As described in the original blog post, the different udata arrays are just chunks of the original dataset that are decompressed just in time for performing the partial aggregation operation; the final result is indeed the sum of all the partial aggregations. Also we have seen that the time to execute the aggregation is going to depend quite a lot on the kind of data that is decompressed: carefully chosen synthetic data can be decompressed much more quickly than real data. But syntehtic data is nevertheless interesting as it allows for a roof analysis of where the performance can grow up to.

In this blog, we are going to see how the AMD EPYC 7402 (Rome), a 24-core processor performs on both synthetic and real data.

Aggregating the Synthetic Dataset on AMD EPYC 7402 24-Core

The synthetic data chosen for this benchmark allows to be compressed/decompressed very easily with applying the shuffle filter before the actual compression codec. Interestingly, and as good example of how filters can benefit the compression process, if we would not apply the shuffle filter first, synthetic data was going to take much more time to compress/decompress (test it by yourself if you don't believe this).

After some experiments, and as usual for synthetic datasets, the codec inside Blosc2 that has shown the best speed while keeping a decent compression ratio (54.6x), has been BloscLZ with compression level 3. Here are the results:

/images/blosc2-meets-rome/sum_openmp_synthetic-blosclz-3.png

As we can see, the uncompressed dataset scales pretty well until 8 threads, where it hits the memory wall for this machine (around 74 GB/s). On its hand, even if data compressed with Blosc2 (in combination with BloscLZ codec) shows less performance initially, it scales quite smoothly up to 12 threads, where it reaches a higher performance than its uncompressed counterpart (and reaching the 90 GB/s mark).

After that, the compressed dataset can perform aggregations at speeds that are typically faster than uncompressed ones, reaching important peaks at some magical number of threads (up to 210 GB/s at 48 threads). Why these peaks exist at all is probably related with the architecture of the AMD Rome processor, but provided that we are using a 24-core CPU there is little wonder that numbers like 12, 24 (28 is an exception here) and 48 are reaching the highest figures.

Aggregating the Precipitation Dataset on AMD EPYC 7402 24-Core

Now it is time to check the performance of the aggregation with the 100 million values dataset coming from a precipitation dataset from Central Europe.
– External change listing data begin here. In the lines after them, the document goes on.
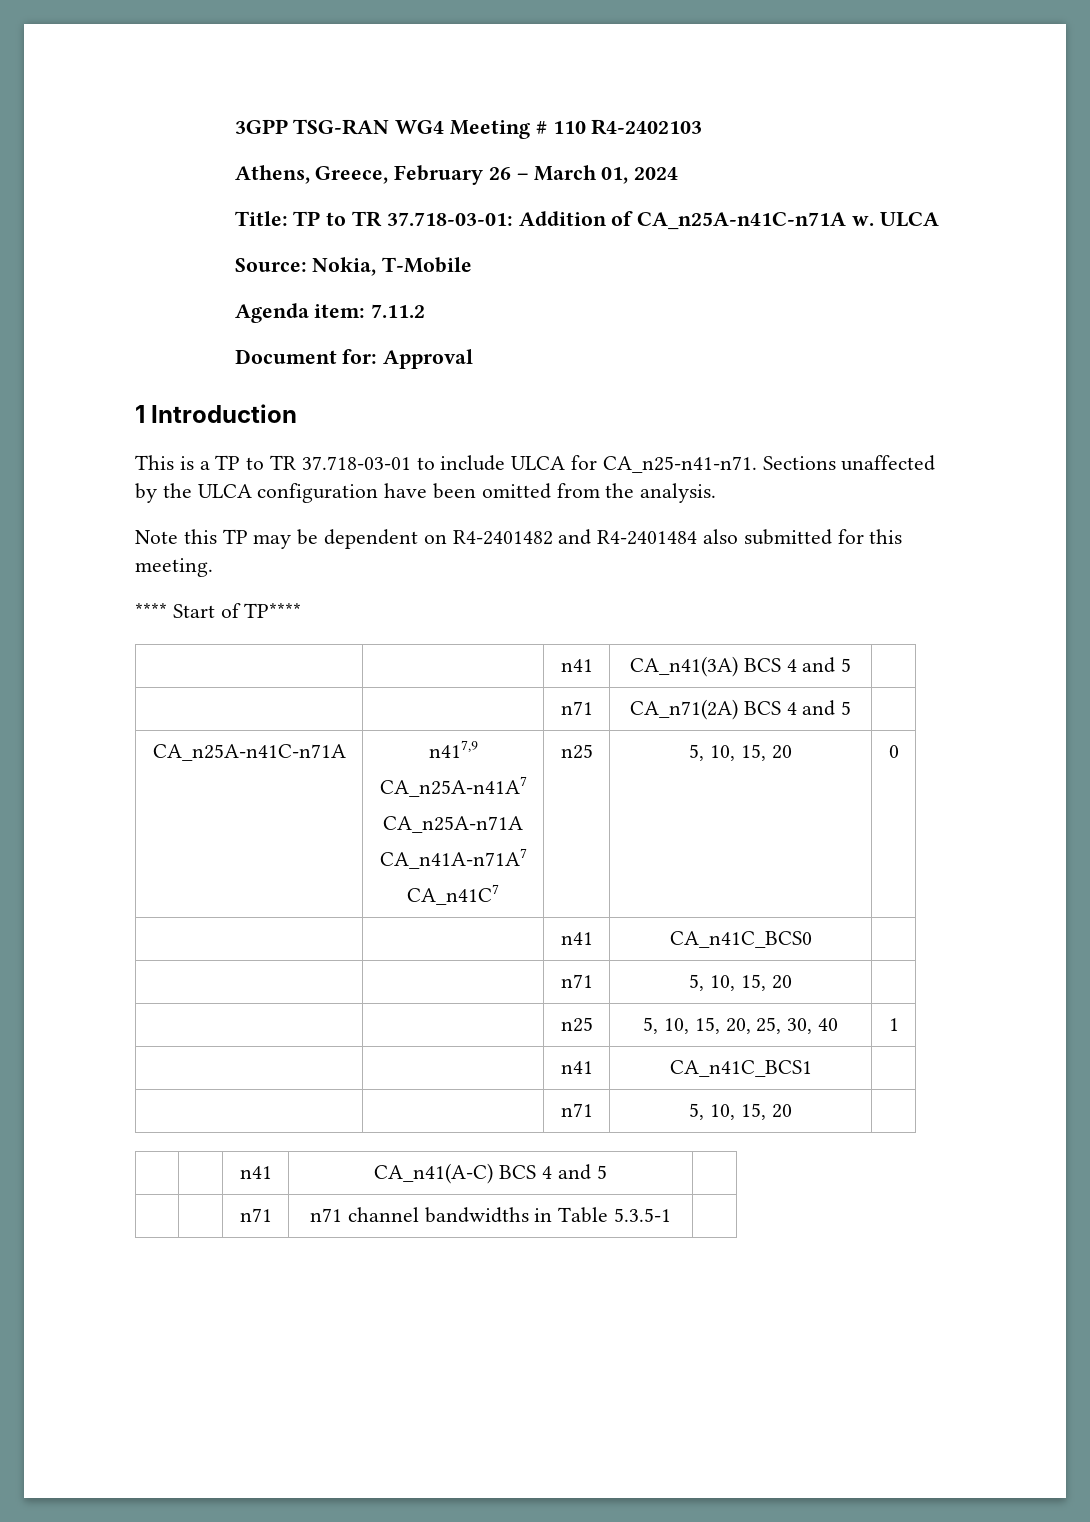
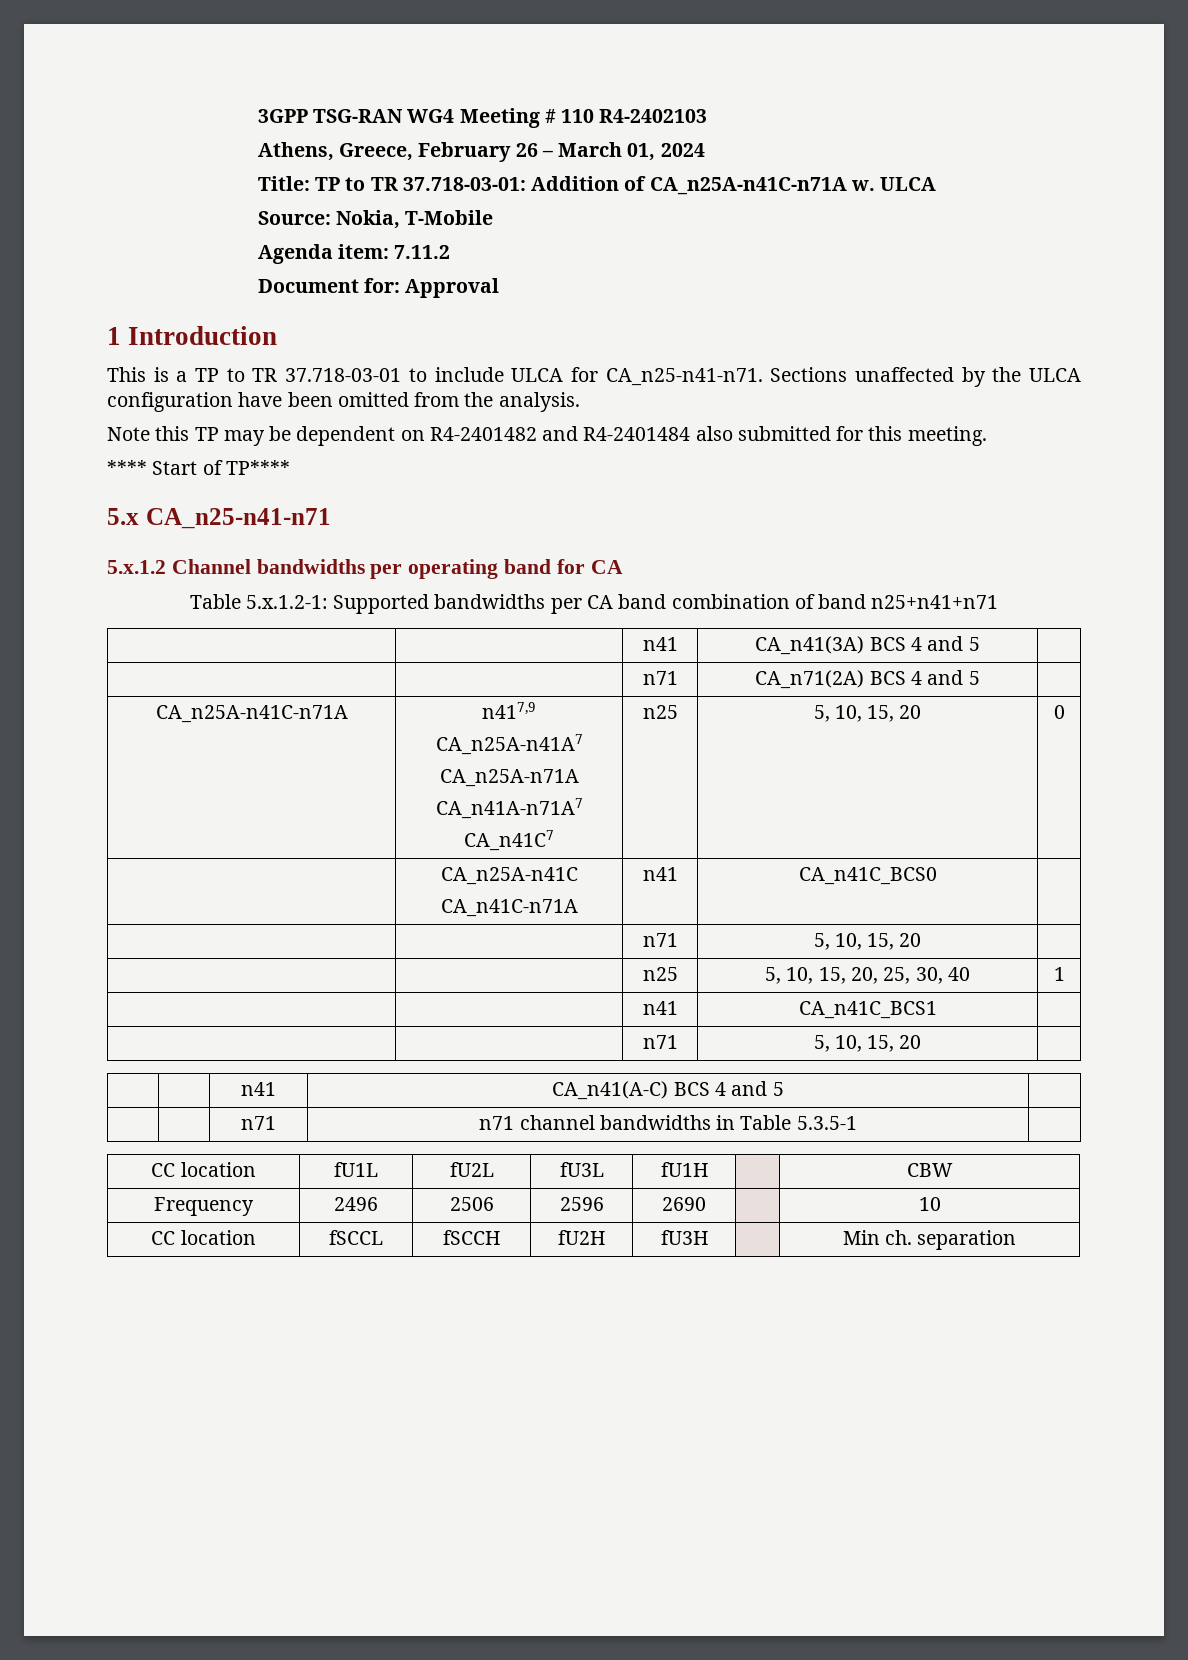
+ 5.x CA_n25-n41-n71
+ 5.x.1.2 Channel bandwidths per operating band for CA
+ Table 5.x.1.2-1: Supported bandwidths per CA band combination of band n25+n41+n71
- | | n41 | CA_n41C_BCS0 |
+ | CA_n25A-n41C
+ CA_n41C-n71A | n41 | CA_n41C_BCS0 |
+ CC location | fU1L | fU2L | fU3L | fU1H | | CBW
+ Frequency | 2496 | 2506 | 2596 | 2690 | | 10
+ CC location | fSCCL | fSCCH | fU2H | fU3H | | Min ch. separation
Computing the aggregation of this data is representative of a catchment average of precipitation over a drainage area. This time, the best codec inside Blosc2 was determined to be LZ4 with compression level 9:

/images/blosc2-meets-rome/sum_openmp_rainfall-lz4-9-lz4-9-ipp.png

As expected, the uncompressed aggregation scales pretty much the same than for the synthetic dataset (in the end, the Arithmetic and Logical Unit in the CPU is completely agnostic on what kind of data it operates with). But on its hand, the compressed dataset scales more slowly, but more steadily towards hitting a maximum at 48 threads, where it reaches almost the same speed than the uncompressed dataset, which is quite a feat, provided the high memory bandwidth of this machine (~74 GB/s).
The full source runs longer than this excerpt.